As the relationship between Kramer and Dylan grew, so did the photographer’s appreciation for Dylan’s music. Kramer accompanied Dylan to various performances around the country and began to understand that what he was photographing was extraordinary. As Dylan experimented with electric guitars, Kramer watched with rapt attention. His images tell the story; Kramer combines a historian’s eye for detail and a storyteller’s love of drama.

Kramer wasn’t completely cognizant of Dylan’s impact, but today many consider Kramer’s long out-of-print photographic study, Bob Dylan, to be a definitive example of capturing a young artist’s genesis into an icon.

“I thought I was doing good; I thought I was making good pictures. I knew that he was a very important writer. I knew it was good and I was very excited—but how do you predict?” Kramer asks.

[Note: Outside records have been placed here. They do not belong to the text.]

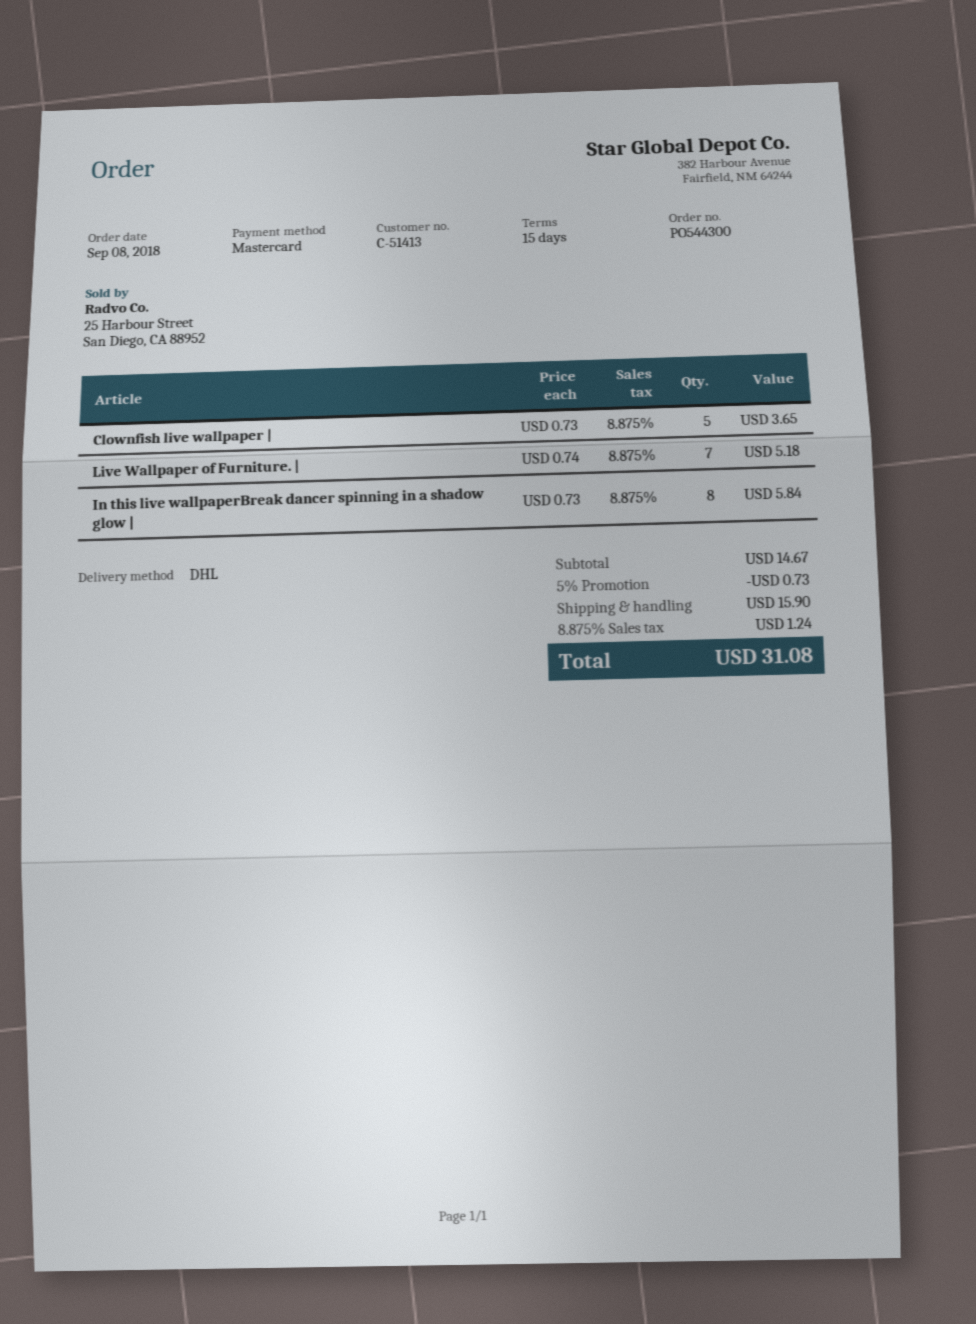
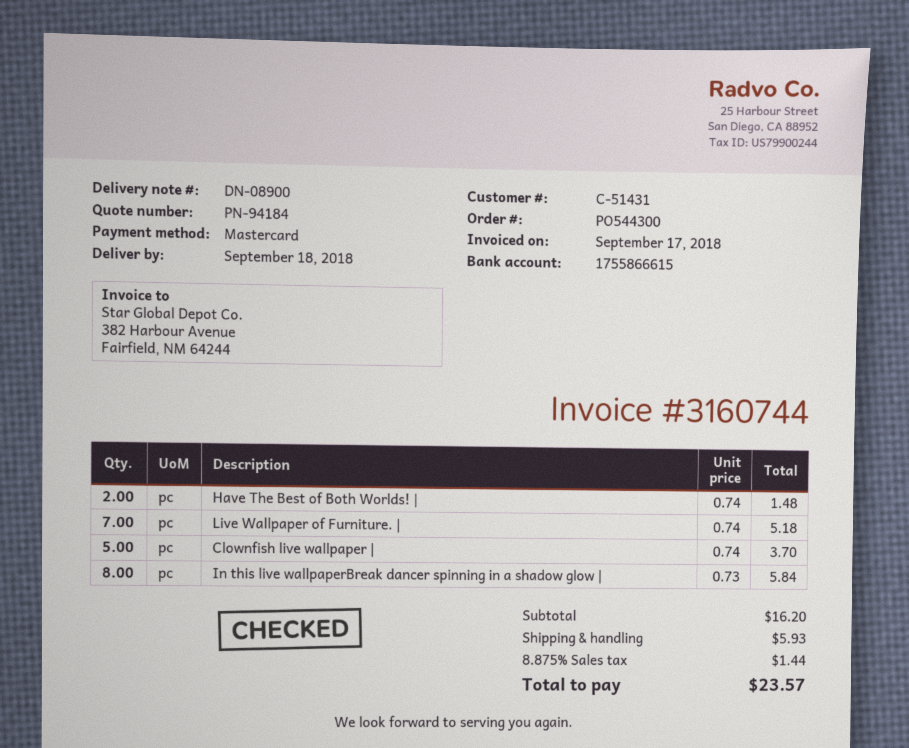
customer number: C-51413 -> C-51431
Clownfish live wallpaper |: 5 x 0.73 = 3.65 -> 5 x 0.74 = 3.70
Have The Best of Both Worlds! |: none -> 2 x 0.74 = 1.48
subtotal: 14.67 -> 16.20
discount: 5% = 0.73 -> none
shipping: 15.90 -> 5.93
tax: 8.875% = 1.24 -> 8.875% = 1.44
total: 31.08 -> 23.57

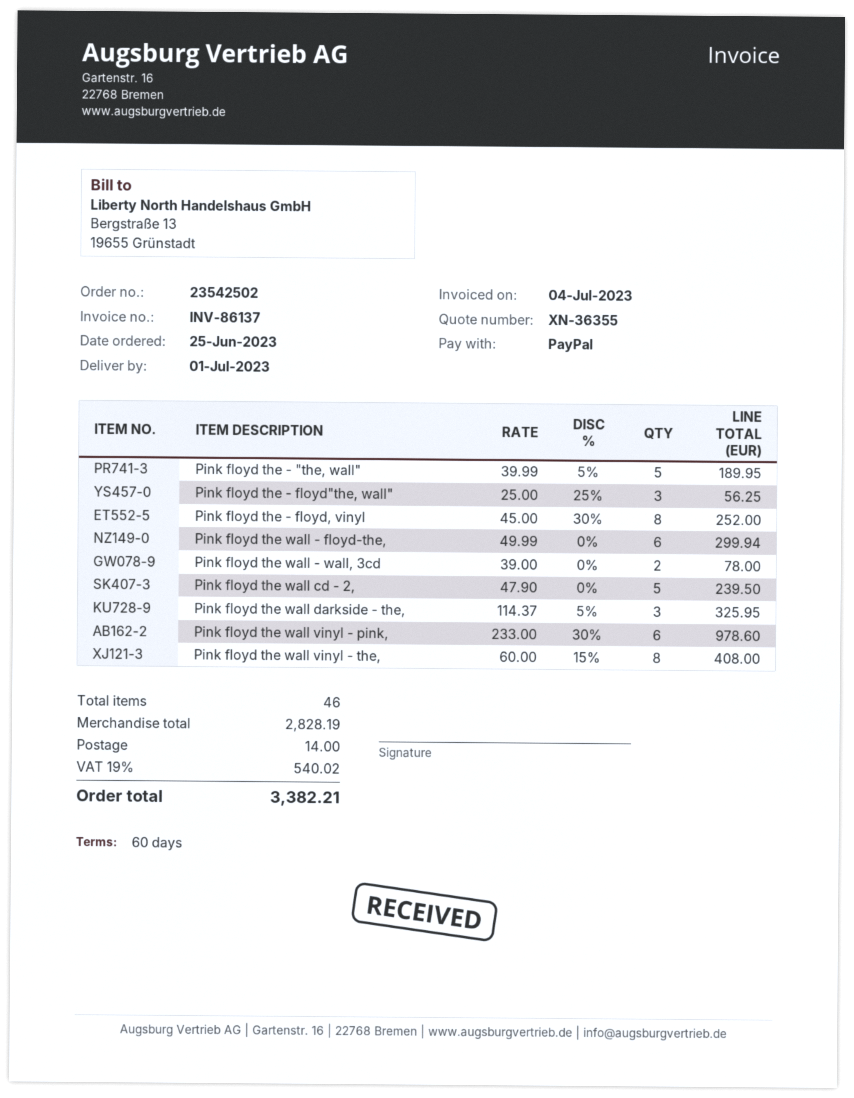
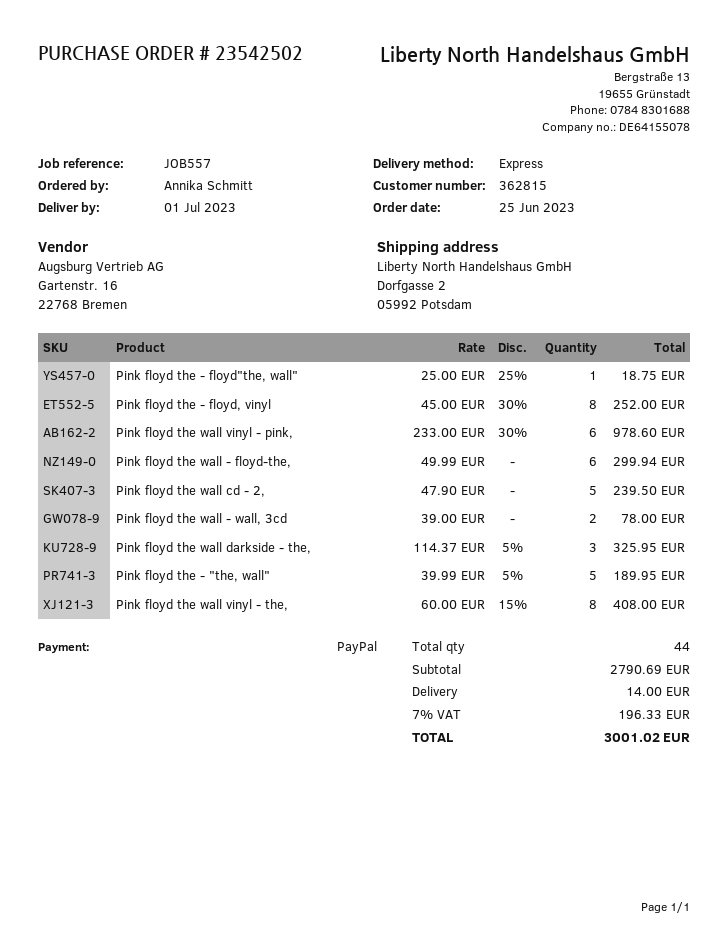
Pink floyd the - floyd"the, wall": 3 x 25.00 - 25% = 56.25 -> 1 x 25.00 - 25% = 18.75
total quantity: 46 -> 44
subtotal: 2828.19 -> 2790.69
tax: 19% = 540.02 -> 7% = 196.33
total: 3382.21 -> 3001.02

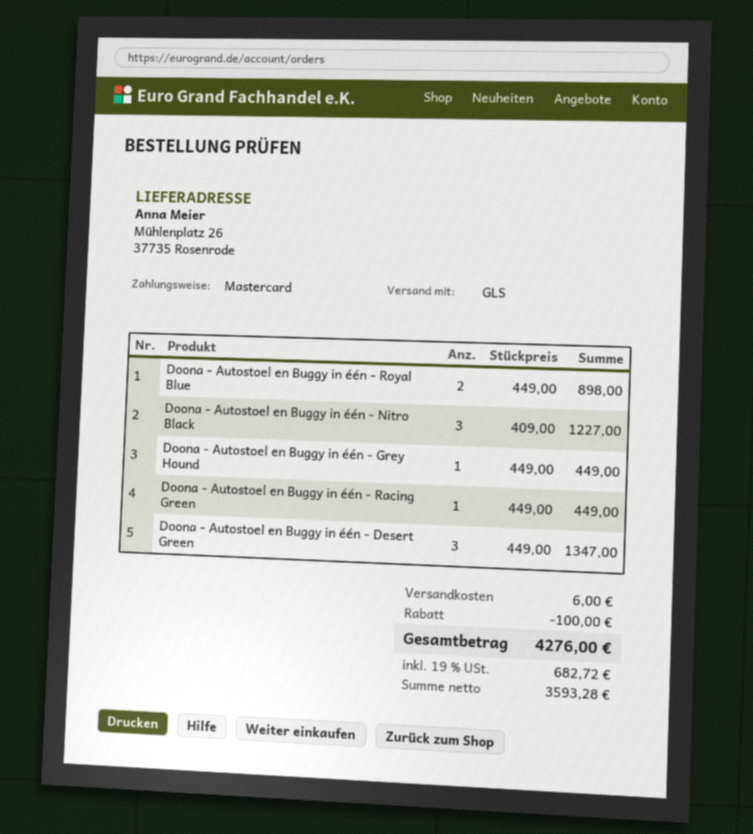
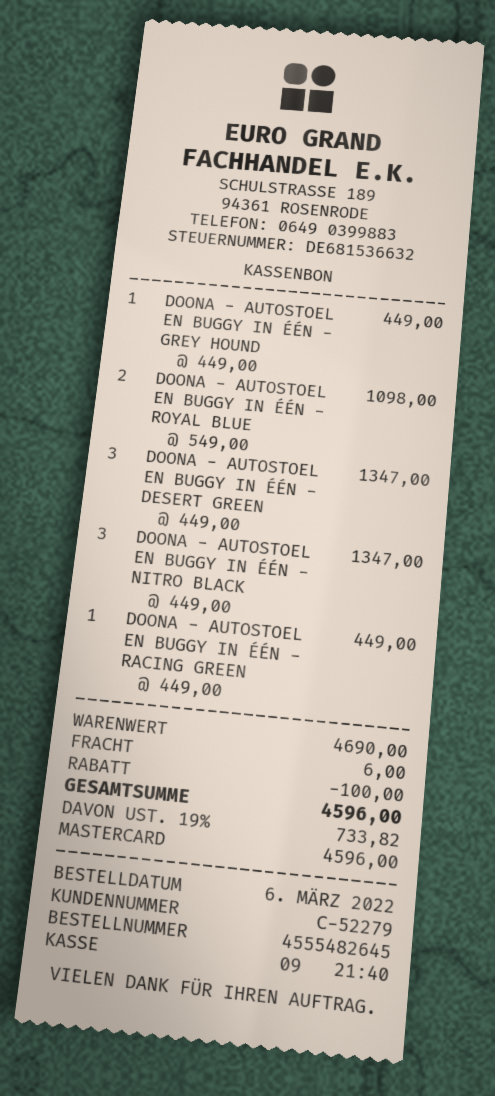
Doona - Autostoel en Buggy in één - Royal Blue: 2 x 449.00 = 898.00 -> 2 x 549.00 = 1098.00
Doona - Autostoel en Buggy in één - Nitro Black: 3 x 409.00 = 1227.00 -> 3 x 449.00 = 1347.00
tax: 19% = 682.72 -> 19% = 733.82
total: 4276.00 -> 4596.00

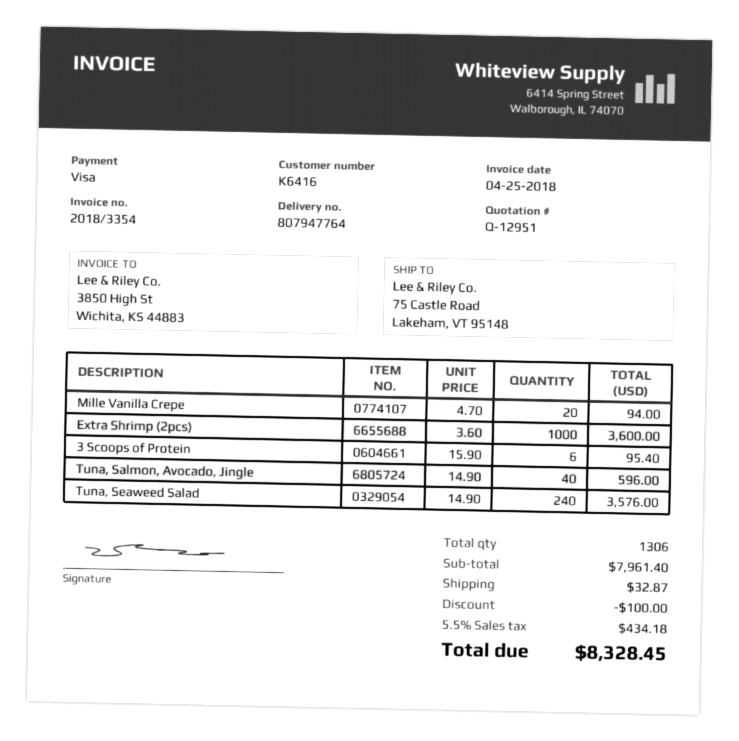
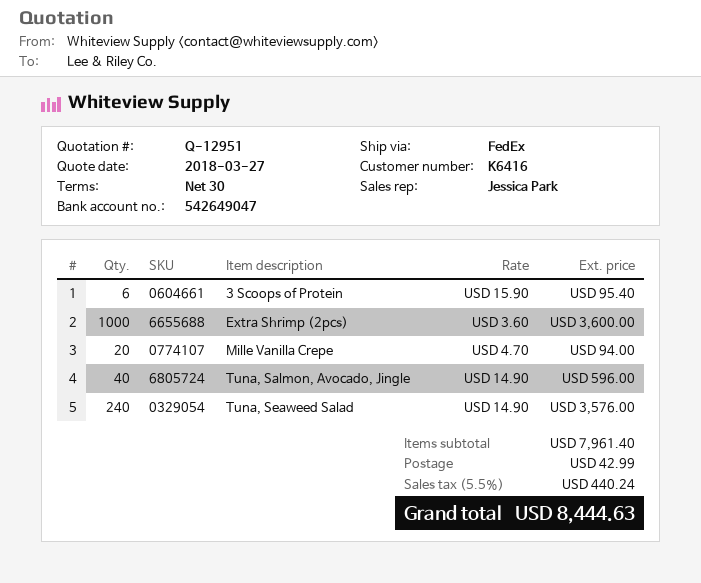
discount: 100.00 -> none
shipping: 32.87 -> 42.99
tax: 5.5% = 434.18 -> 5.5% = 440.24
total: 8328.45 -> 8444.63

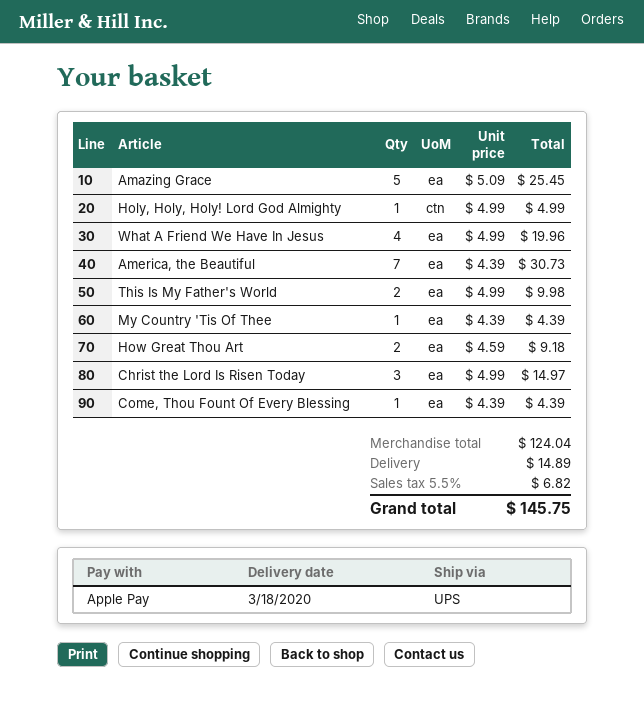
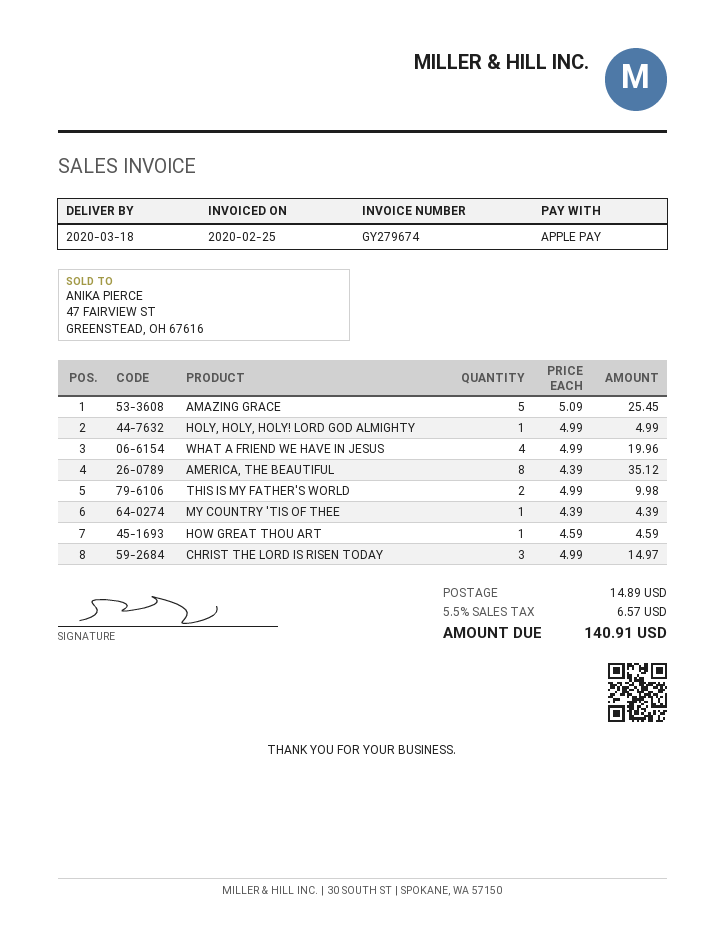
America, the Beautiful: 7 x 4.39 = 30.73 -> 8 x 4.39 = 35.12
How Great Thou Art: 2 x 4.59 = 9.18 -> 1 x 4.59 = 4.59
Come, Thou Fount Of Every Blessing: 1 x 4.39 = 4.39 -> none
tax: 5.5% = 6.82 -> 5.5% = 6.57
total: 145.75 -> 140.91

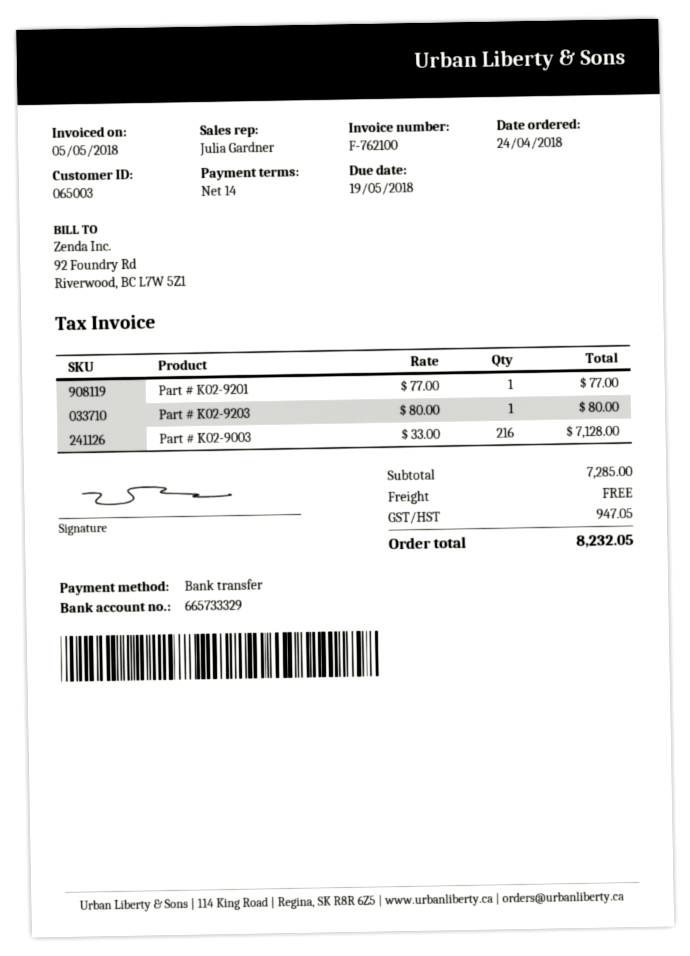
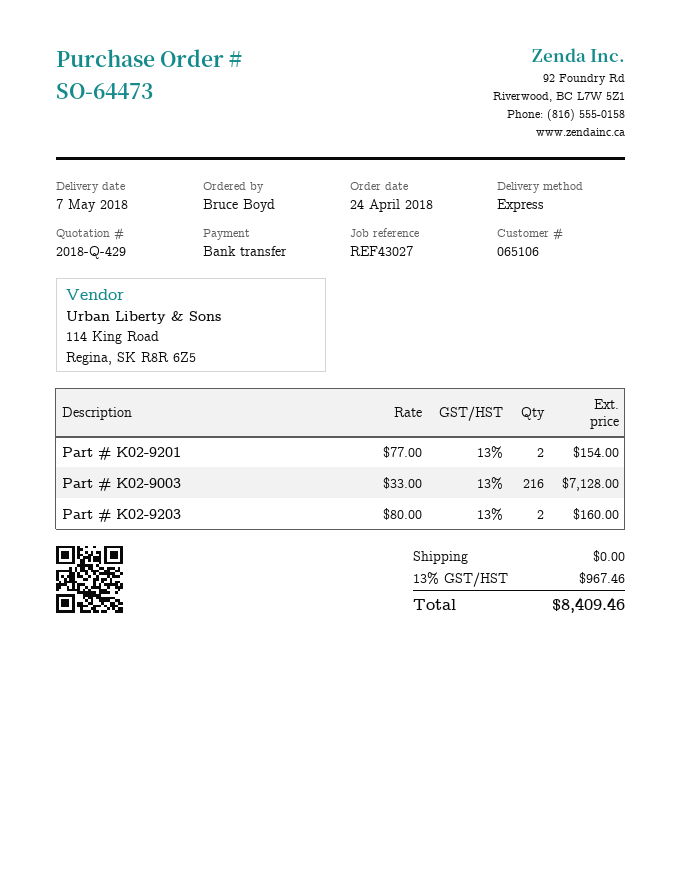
customer number: 065003 -> 065106
Part # K02-9201: 1 x 77.00 = 77.00 -> 2 x 77.00 = 154.00
Part # K02-9203: 1 x 80.00 = 80.00 -> 2 x 80.00 = 160.00
tax: 947.05 -> 967.46
total: 8232.05 -> 8409.46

It’s easy, in this world of quick stardom, to stand before a photograph of a young Elvis—the strikingly handsome man who delivered the black man’s blues to white America and called it rock and roll—and believe that anticipating greatness is immediate and simple. But these images remind us of the caterpillar and the butterfly. They remind us that before history is written, lives transform—often in front of our eyes.